I watch her mouth trying to smile as she fights to stay mad. “It’s real easy. You open your mouth and say two measly words . . . that’s it . . . Man up . . . Have some balls and . . .”
I cover her mouth when I see she’s going to keep rattling on until I say what she wants to hear. “I’m sorry.”
My hand remains for a second but when I feel her smile against it, I let go.
“See . . . Was that so hard?” Her eyes dance with delight as she smiles brightly.
She has no idea how hard it was. With a pathetic shrug, I turn back to the bar. I pour us both a drink. When I hand her the glass, she shakes her head.
“Had enough?”
“Yeah, I tend to do stupid things when I drink.” She narrows her eyes in a playful manner.
“Like?” I ask, joking with her as I return her glass to the bar.
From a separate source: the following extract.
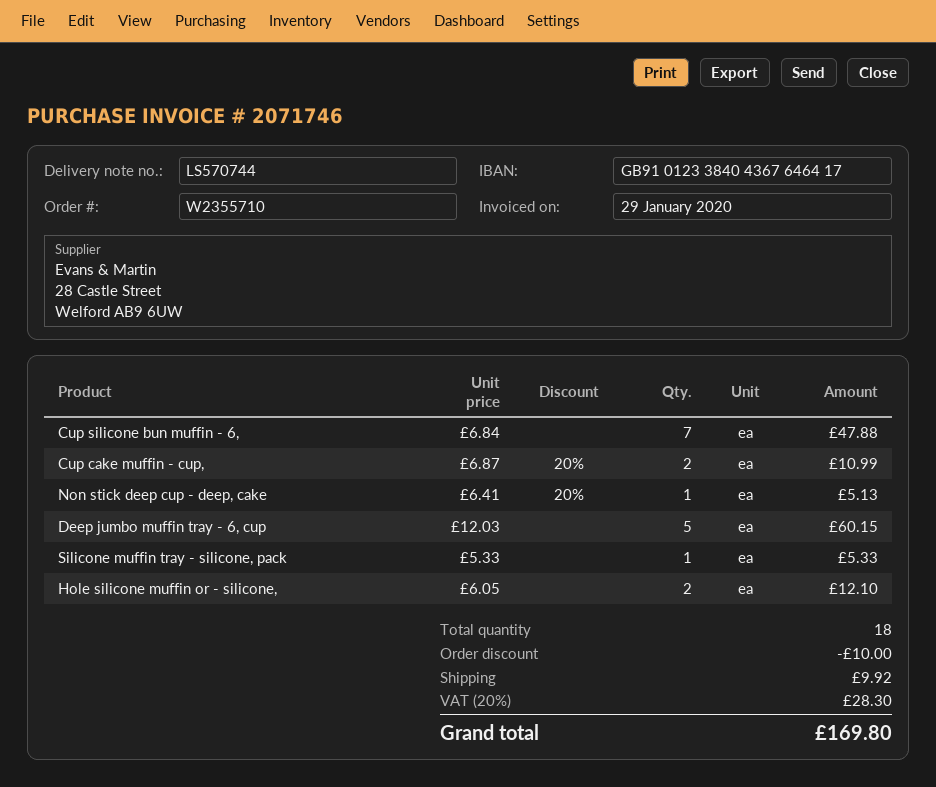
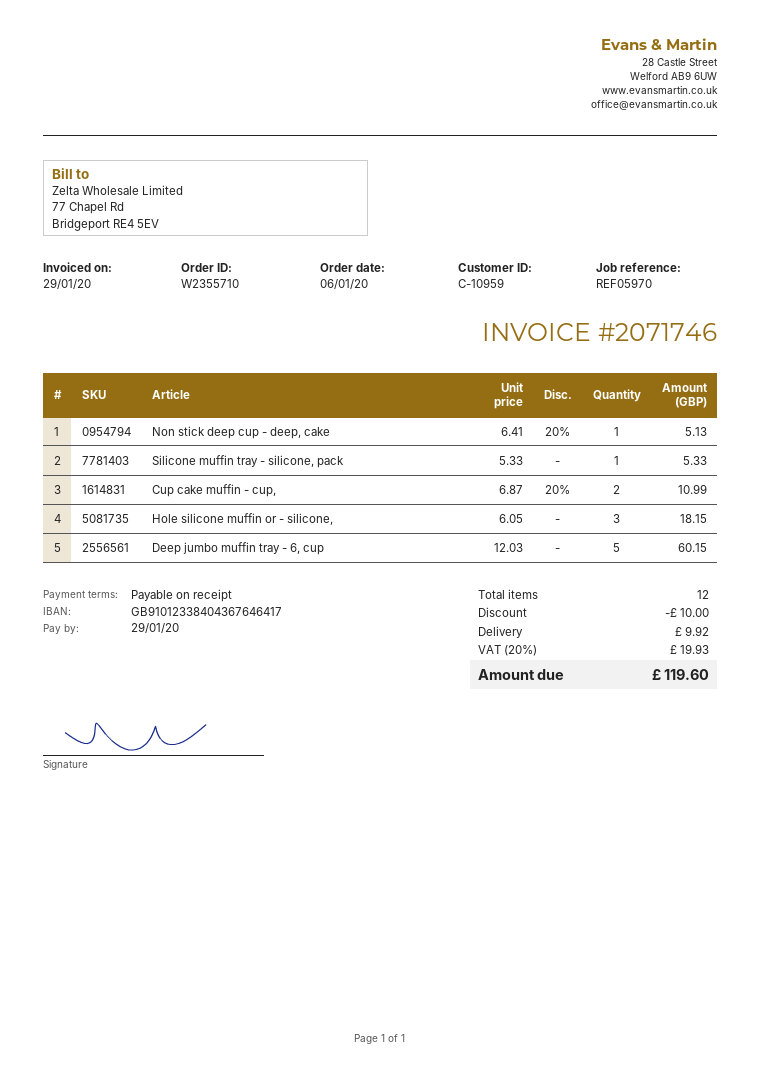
Cup silicone bun muffin - 6,: 7 x 6.84 = 47.88 -> none
Hole silicone muffin or - silicone,: 2 x 6.05 = 12.10 -> 3 x 6.05 = 18.15
total quantity: 18 -> 12
tax: 20% = 28.30 -> 20% = 19.93
total: 169.80 -> 119.60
“Like trying to seduce a hot guy, only to find out I’m the only piece of ass on the planet he won’t sleep with.”
Instinctually, I want to be angry and defend myself by telling her how wrong she is about me. But what a joke! She doesn’t know my reasons, but she isn’t wrong. She doesn’t understand that to me—she’s more than just a piece of ass. That because I feel things for her, I couldn’t follow through with a reckless fuck session.
I don’t want a first time with her that ends in a mistake. I want a first time with her that will obliterate our other first times. Fuck! This chick is changing me and I’m not sure yet how I feel about that.
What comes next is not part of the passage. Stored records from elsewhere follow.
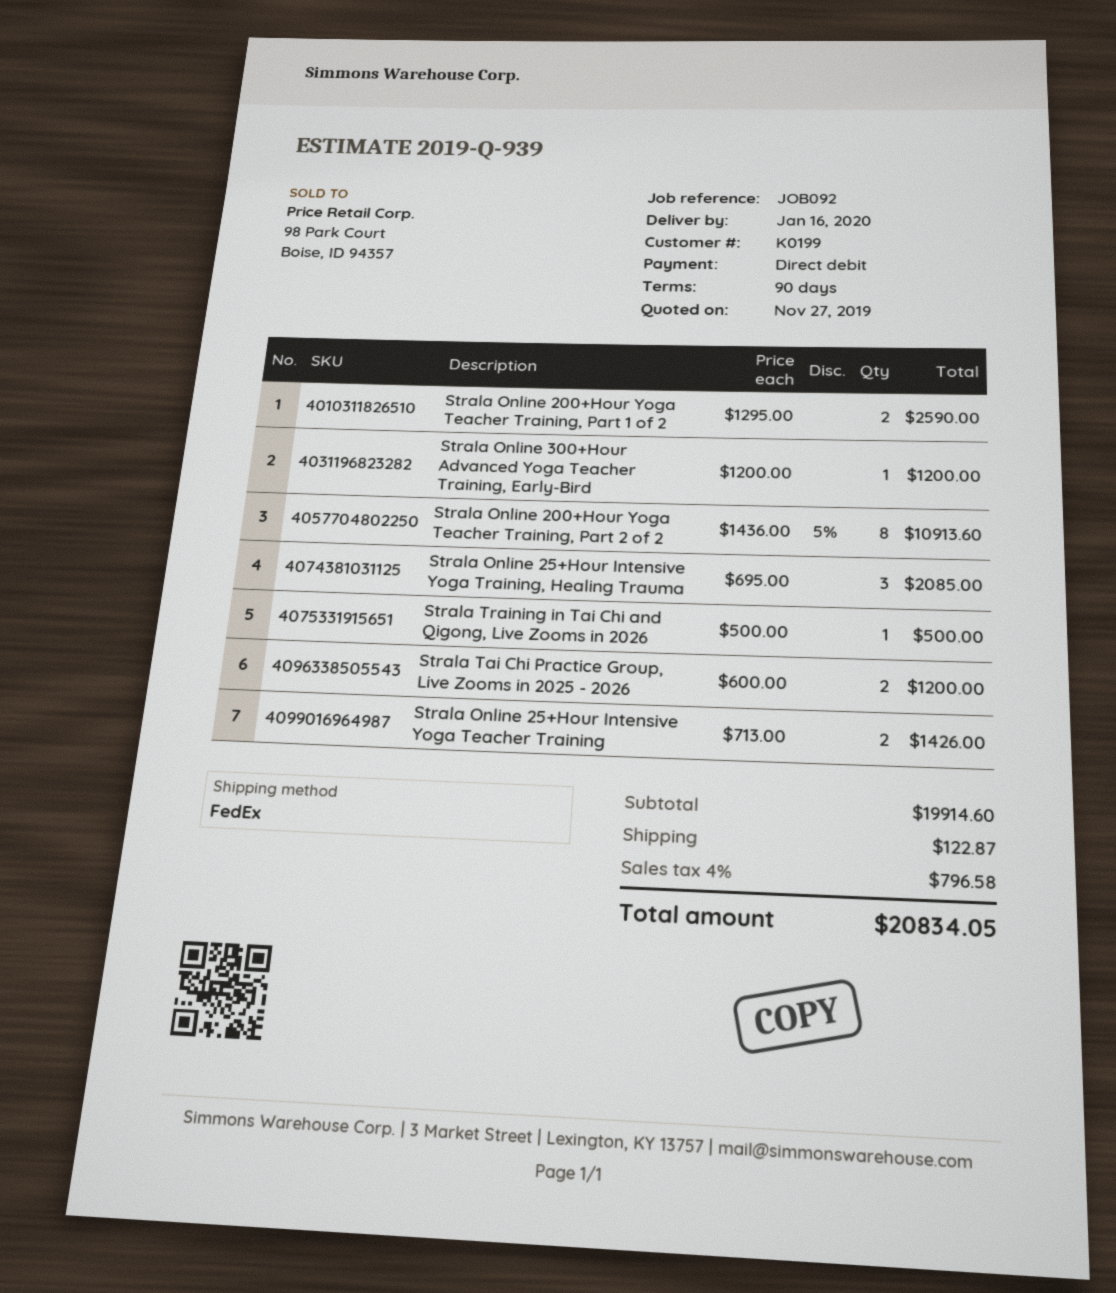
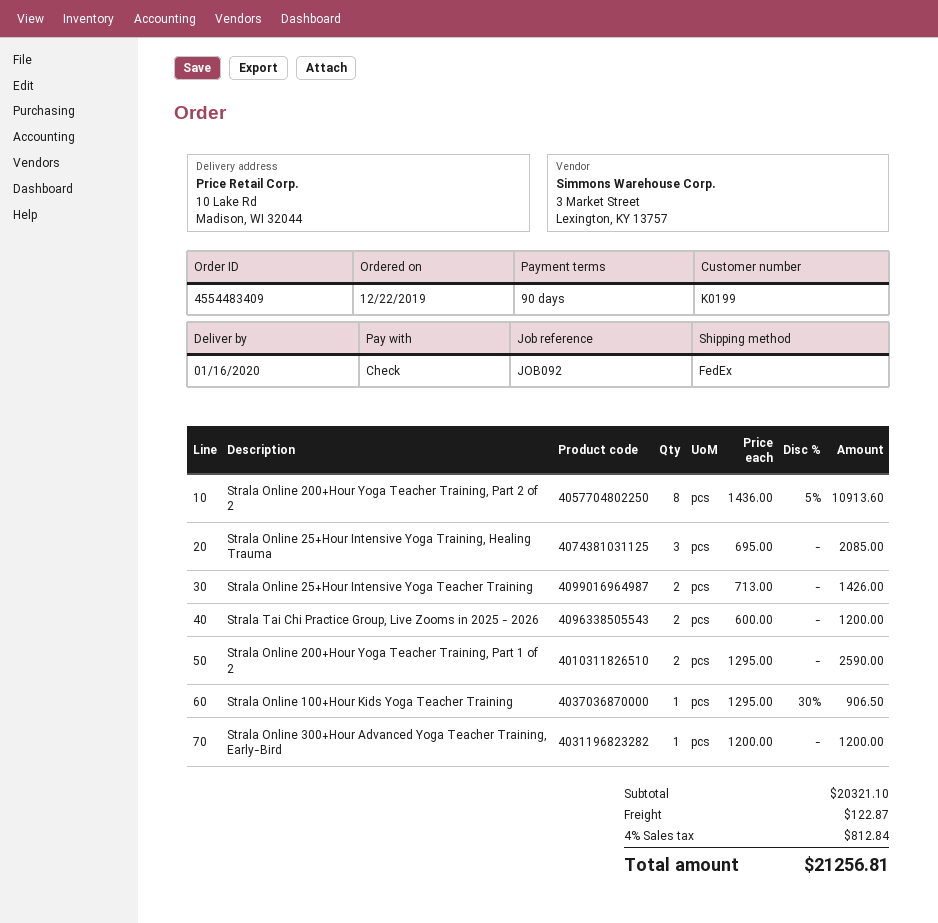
payment method: direct debit -> cheque
Strala Training in Tai Chi and Qigong, Live Zooms in 2026: 1 x 500.00 = 500.00 -> none
Strala Online 100+Hour Kids Yoga Teacher Training: none -> 1 x 1295.00 - 30% = 906.50
subtotal: 19914.60 -> 20321.10
tax: 4% = 796.58 -> 4% = 812.84
total: 20834.05 -> 21256.81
I can’t be mad and I won’t follow her lead and make a joke about what happened. There’s nothing funny about how I made her feel. Her eyes study me, looking for some clue to explain my behavior. She won’t find one. The mask is flawless, revealing only what I allow it to. She’s seen glimpses when I let my guard down, but not now, not afte
r what happened in my office. From now on, she’ll only see what I let her.
The shame still marring her features upsets me. It’s me who should feel humiliated. She deserves to know what a head case I am and that she didn’t do anything wrong. I take her hand and lead her to the couch. We settle in next to each other with our feet on the coffee table.
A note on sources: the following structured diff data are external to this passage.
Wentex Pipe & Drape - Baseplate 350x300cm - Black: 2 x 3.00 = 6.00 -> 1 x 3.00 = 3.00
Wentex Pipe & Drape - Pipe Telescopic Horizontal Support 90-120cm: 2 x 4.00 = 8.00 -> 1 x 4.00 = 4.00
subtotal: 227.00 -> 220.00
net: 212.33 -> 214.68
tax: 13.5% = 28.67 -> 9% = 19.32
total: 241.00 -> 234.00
“I really am sorry, Peyton. I panicked when I realized I wasn’t wearing a little heart-saver.”
She laughs, tilting her head to the side. “Heart-saver? There’s a new one.”
“I made the mistake with heartbreaker number one. We had a, who the daddy moment and I wanted it to be mine, but it wasn’t. She married the baby daddy and then I met heartbreaker number two.”
“That sucks,” she snorts, slurring her words slightly.
“Yes it does.”
She pats my knee. “I made the same mistake with heartbreaker number one. Just look how much we have in common.”
My eyes go wide. “You have a kid?”
“No, God no . . . so maybe not the exact same mistake. He’d just broke up with his girlfriend when we met. We dated for a couple of months. When I was head over heels in love, the Ex showed up with a bump, wanting her baby daddy back. Can’t compete with that.”
“Nope,” I agree, swallowing the remainder of my drink and my resentment in one big gulp.
“Tell me about heartbreaker number two. I assume she’s the one you hope to get back?”
“Her name’s Maria. Her and her little boy used to live here with me. He isn’t dead. I’m sorry I lead you to think that. We were going to get married and he called me daddy and then one day I fucked up and they left me.”
“Where is she now?”
“With the baby daddy.”
Although it isn’t funny, we both burst into laughter and when we finally calm down, Peyton asks, “Who’s the daddy?”